In May 1984, pioneering extreme metal band Hellhammer dissolved, but two of its members, guitarist/vocalist Thomas Gabriel Fischer and bassist Martin Eric Ain, went on to form Celtic Frost in June and release their debut, Morbid Tales, in November of that same year. This was followed by Emperor's Return and To Mega Therion in 1985, arguably their most influential record, which did not feature Ain on bass, but stand-in musician Dominic Steiner. Ain returned after the album was recorded. In 1987, the band released the highly experimental Into the Pandemonium.

After a subsequent North American tour, financial trouble, personal tension between the band members and an ill-fated relationship with their record label led to the dissolution of the band. Six months later, Thomas Gabriel Fischer reformed the band with a new line-up, of which Ain was left out, and went on to record the widely derided Cold Lake in 1988. Ain returned once again for the recording of Vanity/Nemesis in 1990, the band's last original album for several years.

Celtic Frost re-formed in 2001 and released the critically acclaimed Monotheist in 2006, before ultimately disbanding following frontman Tom Gabriel Fischer's departure in 2008.

Ain died on October 21, 2017, following a heart attack.

==Other activities==
After amassing a small fortune in the 1980s from Celtic Frost's activities, Ain became an entrepreneur. He owned a successful DVD shop and bar in Zürich called Acapulco. Ain was also a co-owner of the music club Mascotte, which has become well known for hosting upcoming international bands. Since 2004, he had become the host of the "Karaoke from Hell" show, taking place every Tuesday night at the Mascotte.
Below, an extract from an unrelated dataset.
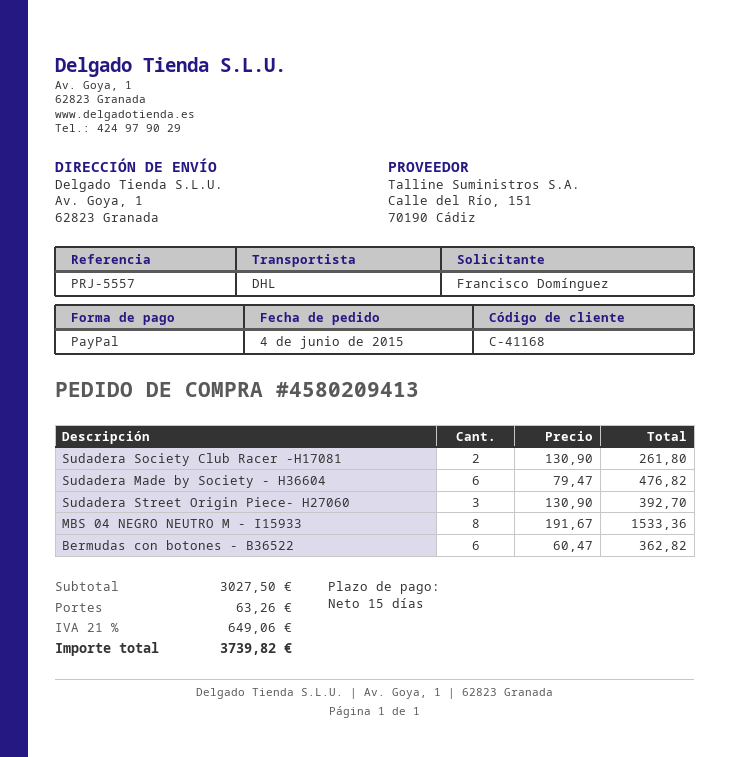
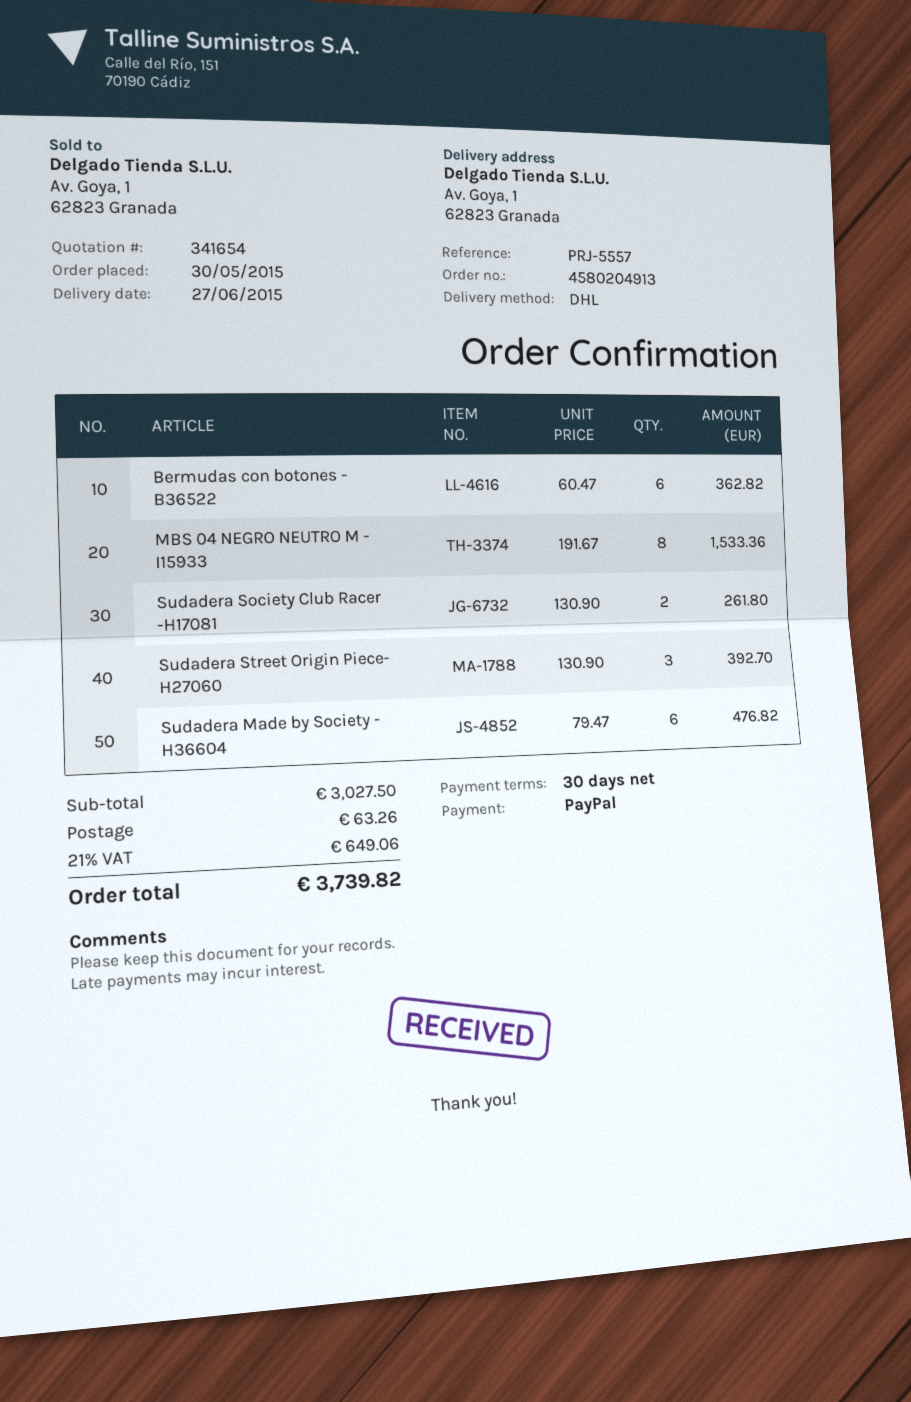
order number: 4580209413 -> 4580204913
order date: 2015-06-04 -> 2015-05-30
payment terms: 15 days -> 30 days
Ain sang the lead vocals for the song "A Dying God Coming into Human Flesh" on Celtic Frost's final album, Monotheist. He played a left-handed Warwick bass for the second half of the band's career.

In 2012, the project "Lieder zum Schluss", under the moniker Graber, was released, a project he worked on with longtime friend Jan Graber.

In 2015, Ain started a band along with fellow musicians and artists from the Zürich scene: Thomas Ott (a Swiss comic artist), Markus Edelmann (ex-Coroner), Stefano Mauriello, and Alain Kupper. The songs written and recorded by the group were released after Ain's death under the band name Tar Pond in 2019. The album is entitled Protocol of Constant Sadness and contains four songs. The band Tar Pond continues with Monika Schori taking over bass duties after Ain's death.

In 2017, Ain collaborated with Swiss contemporary classical composer Balz Trümpy and his son Samuel Trümpy on "Der Dorn", which was released 2018. "Der Dorn" was released on a 7-inch vinyl, limited to 222 units.